# WORK INSTRUCTIONS:
Say how many lines in the records hold the word "Undefended", and give nothing but that number.

[Content revision data]
Segment Open
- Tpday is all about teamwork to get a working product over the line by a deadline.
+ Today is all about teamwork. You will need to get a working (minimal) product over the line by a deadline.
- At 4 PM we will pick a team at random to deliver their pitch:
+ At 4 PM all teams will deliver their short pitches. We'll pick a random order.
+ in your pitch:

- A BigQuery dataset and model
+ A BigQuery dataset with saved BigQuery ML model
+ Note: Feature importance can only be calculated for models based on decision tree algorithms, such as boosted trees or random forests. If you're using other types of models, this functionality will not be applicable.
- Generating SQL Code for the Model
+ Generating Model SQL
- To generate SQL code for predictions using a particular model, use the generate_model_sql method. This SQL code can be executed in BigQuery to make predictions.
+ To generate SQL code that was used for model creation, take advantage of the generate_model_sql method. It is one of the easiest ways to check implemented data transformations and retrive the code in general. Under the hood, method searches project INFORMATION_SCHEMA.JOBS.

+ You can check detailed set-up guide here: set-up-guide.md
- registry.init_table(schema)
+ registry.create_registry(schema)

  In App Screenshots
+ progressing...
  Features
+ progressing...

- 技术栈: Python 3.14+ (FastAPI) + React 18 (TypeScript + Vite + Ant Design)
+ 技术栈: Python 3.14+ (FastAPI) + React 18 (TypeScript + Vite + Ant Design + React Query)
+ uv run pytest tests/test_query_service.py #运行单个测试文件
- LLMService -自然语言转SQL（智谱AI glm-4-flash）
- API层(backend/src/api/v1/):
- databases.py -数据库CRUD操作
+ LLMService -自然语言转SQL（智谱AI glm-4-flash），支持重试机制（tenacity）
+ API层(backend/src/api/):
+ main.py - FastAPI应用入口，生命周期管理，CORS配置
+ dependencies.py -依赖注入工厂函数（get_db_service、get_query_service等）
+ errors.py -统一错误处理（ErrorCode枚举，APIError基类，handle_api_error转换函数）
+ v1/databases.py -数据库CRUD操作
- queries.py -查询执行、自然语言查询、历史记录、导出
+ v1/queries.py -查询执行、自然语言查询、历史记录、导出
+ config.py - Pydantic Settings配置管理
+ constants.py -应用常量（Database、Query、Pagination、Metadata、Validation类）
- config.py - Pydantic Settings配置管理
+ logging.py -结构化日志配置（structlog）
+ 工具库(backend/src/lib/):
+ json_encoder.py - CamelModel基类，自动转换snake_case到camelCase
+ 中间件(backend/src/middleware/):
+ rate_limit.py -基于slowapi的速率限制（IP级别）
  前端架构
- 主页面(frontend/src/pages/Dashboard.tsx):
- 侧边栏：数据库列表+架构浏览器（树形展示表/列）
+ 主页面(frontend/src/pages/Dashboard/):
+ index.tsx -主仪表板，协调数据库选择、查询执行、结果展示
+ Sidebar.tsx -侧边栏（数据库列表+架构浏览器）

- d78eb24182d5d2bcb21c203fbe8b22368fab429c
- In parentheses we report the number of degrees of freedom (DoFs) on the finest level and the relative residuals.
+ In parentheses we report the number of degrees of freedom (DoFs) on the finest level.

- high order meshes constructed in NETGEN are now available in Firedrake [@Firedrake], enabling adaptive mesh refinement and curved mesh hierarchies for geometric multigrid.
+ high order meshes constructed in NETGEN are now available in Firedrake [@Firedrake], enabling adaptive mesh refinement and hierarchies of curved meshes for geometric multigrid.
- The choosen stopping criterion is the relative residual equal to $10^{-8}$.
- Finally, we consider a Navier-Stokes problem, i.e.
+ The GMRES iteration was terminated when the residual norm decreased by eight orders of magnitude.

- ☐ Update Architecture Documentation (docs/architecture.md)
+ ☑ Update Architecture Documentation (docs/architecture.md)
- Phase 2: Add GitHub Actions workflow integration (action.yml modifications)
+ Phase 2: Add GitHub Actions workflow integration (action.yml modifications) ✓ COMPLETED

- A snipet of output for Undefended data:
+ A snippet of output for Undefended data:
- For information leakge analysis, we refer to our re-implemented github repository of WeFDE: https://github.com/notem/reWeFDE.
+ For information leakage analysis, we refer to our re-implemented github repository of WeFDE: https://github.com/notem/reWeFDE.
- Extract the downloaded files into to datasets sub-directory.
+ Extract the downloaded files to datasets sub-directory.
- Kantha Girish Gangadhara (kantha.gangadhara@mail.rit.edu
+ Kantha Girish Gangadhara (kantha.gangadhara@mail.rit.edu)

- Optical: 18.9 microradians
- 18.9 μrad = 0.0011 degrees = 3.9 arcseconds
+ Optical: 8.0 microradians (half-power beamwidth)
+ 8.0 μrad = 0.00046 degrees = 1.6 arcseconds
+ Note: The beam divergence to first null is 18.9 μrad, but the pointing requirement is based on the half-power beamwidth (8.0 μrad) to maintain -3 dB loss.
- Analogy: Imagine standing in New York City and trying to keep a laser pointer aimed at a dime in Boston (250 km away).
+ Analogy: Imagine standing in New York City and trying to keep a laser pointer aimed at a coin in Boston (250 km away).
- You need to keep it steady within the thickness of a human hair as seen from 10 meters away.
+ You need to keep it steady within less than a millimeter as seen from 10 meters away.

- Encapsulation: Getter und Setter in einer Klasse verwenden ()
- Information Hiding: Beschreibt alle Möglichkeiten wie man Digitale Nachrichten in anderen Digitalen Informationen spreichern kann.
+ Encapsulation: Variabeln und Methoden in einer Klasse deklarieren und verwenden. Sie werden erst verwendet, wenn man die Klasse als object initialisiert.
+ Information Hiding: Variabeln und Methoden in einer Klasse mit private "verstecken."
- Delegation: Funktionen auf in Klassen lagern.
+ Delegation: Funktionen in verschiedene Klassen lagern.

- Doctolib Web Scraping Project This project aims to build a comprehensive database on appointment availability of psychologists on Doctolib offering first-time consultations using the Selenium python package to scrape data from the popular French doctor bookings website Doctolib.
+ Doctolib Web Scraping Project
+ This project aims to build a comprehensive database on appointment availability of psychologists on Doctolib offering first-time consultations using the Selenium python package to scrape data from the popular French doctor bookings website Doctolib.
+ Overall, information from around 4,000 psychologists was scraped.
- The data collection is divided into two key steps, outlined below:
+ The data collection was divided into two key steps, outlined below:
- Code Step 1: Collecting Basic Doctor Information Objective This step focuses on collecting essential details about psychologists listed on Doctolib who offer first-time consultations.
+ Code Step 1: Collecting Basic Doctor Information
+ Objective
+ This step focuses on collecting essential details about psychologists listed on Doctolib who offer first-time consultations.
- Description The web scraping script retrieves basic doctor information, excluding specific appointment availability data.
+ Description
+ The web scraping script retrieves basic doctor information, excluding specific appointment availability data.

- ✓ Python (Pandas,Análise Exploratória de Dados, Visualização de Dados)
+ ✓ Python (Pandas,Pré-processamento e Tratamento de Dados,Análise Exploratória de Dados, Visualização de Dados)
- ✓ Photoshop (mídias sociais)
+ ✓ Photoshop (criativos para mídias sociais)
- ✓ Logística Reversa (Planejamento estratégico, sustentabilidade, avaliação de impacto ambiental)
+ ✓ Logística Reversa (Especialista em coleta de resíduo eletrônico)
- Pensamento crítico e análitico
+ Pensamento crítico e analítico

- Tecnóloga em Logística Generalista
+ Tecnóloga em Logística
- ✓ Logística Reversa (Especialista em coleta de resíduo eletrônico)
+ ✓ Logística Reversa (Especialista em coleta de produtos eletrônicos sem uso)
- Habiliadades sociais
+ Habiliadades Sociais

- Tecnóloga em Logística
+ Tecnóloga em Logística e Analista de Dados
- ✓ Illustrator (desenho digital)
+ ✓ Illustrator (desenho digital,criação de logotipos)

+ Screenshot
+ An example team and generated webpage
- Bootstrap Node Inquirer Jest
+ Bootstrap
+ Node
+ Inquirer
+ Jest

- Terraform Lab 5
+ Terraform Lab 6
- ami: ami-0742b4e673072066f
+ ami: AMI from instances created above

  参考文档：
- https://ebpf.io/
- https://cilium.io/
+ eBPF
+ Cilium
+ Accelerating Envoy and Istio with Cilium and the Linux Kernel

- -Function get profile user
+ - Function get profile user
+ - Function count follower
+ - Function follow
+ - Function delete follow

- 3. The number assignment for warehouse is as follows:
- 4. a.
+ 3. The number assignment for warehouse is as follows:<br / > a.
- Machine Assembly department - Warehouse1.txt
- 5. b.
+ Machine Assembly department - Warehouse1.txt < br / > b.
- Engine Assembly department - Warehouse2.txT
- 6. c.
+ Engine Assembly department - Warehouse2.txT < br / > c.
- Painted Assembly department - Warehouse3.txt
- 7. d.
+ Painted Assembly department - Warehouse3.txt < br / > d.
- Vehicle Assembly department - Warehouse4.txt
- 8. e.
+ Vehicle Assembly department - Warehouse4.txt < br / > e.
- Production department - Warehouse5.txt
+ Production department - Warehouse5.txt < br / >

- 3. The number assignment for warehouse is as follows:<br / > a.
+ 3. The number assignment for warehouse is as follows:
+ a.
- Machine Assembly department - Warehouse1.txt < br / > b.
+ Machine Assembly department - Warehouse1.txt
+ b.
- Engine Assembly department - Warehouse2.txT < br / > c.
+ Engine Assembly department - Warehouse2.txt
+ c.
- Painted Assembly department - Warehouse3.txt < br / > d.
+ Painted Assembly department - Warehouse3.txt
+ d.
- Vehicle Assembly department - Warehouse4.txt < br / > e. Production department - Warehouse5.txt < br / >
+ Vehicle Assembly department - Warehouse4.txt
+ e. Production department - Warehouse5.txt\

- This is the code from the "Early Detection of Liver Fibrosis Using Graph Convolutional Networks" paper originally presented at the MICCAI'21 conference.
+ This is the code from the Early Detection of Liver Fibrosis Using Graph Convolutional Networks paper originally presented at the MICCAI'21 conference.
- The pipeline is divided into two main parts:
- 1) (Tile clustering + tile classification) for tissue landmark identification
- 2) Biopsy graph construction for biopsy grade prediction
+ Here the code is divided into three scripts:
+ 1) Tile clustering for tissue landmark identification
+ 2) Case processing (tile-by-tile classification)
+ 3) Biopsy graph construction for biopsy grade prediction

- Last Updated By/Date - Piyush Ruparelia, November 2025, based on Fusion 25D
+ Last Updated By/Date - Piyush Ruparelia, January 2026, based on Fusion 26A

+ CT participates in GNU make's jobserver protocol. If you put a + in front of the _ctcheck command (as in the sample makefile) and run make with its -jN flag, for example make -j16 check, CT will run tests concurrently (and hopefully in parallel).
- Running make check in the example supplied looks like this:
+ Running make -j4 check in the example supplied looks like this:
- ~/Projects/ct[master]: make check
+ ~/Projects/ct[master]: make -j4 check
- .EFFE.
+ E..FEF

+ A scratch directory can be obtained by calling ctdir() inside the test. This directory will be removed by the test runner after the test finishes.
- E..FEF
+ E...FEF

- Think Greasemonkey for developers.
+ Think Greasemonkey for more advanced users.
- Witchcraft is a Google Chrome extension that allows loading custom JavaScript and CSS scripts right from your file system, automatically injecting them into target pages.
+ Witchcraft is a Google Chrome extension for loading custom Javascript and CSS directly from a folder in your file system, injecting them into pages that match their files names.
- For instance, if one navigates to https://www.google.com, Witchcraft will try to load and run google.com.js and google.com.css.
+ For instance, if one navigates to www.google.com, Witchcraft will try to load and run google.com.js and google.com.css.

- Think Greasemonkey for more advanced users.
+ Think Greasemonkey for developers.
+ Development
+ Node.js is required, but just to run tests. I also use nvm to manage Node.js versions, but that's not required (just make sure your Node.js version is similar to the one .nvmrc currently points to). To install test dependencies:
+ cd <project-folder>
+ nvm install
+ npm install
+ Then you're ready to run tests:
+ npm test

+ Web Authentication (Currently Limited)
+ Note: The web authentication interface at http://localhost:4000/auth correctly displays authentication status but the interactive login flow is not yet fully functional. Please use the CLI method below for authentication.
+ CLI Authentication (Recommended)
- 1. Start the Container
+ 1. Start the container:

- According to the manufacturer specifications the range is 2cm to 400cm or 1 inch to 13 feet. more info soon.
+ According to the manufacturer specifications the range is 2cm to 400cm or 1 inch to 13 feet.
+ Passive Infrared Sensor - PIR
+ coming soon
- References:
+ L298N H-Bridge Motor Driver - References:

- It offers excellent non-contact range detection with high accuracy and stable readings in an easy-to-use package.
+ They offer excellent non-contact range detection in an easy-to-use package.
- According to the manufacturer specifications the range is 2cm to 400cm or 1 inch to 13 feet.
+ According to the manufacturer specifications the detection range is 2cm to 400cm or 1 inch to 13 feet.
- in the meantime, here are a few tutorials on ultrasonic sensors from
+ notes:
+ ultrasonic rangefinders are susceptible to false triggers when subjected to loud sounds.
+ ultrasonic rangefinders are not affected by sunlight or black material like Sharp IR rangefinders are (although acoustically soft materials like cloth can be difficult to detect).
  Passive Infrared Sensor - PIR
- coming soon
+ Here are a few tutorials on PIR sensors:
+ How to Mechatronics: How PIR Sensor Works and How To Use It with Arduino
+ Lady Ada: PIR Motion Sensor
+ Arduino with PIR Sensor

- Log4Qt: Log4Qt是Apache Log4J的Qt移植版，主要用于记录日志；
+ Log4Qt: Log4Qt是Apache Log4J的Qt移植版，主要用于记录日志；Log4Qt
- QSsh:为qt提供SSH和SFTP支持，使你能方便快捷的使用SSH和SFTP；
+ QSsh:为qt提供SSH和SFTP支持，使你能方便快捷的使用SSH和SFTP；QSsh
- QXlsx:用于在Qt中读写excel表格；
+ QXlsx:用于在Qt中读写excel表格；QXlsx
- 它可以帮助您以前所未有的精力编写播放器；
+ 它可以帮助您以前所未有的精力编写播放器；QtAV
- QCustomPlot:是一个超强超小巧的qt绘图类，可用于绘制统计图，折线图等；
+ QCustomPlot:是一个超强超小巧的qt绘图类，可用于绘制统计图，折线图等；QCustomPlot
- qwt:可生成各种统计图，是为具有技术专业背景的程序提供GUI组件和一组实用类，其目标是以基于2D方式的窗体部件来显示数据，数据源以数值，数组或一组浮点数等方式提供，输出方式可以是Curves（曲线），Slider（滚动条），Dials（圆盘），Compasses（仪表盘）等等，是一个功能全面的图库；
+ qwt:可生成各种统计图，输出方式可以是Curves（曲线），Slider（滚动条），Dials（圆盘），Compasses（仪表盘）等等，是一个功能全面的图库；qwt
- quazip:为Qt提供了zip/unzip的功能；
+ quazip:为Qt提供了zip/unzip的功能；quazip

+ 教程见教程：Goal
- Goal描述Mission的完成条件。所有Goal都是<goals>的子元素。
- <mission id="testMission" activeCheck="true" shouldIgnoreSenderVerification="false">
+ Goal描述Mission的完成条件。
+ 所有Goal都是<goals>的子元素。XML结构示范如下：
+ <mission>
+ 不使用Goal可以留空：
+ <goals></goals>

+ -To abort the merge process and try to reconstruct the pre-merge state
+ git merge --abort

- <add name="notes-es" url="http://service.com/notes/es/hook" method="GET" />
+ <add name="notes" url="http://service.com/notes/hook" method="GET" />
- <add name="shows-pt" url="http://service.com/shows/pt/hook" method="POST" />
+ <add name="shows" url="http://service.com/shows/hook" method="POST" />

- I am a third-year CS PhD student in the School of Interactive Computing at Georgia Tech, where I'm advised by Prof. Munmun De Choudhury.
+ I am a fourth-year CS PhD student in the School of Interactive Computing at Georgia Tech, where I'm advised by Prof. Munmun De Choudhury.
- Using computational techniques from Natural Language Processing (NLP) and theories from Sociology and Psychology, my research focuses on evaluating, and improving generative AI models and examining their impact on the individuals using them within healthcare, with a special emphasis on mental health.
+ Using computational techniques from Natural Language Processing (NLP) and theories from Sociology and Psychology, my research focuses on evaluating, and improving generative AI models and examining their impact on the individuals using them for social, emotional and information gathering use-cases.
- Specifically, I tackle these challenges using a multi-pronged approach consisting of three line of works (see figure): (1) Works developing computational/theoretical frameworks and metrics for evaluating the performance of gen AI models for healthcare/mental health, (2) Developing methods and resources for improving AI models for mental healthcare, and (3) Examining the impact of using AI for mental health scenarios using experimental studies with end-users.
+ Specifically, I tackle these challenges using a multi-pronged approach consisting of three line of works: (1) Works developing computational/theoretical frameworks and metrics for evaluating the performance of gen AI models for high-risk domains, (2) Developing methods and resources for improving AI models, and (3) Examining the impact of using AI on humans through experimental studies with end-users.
Segment Closed
# SOLVED EXERCISE:
2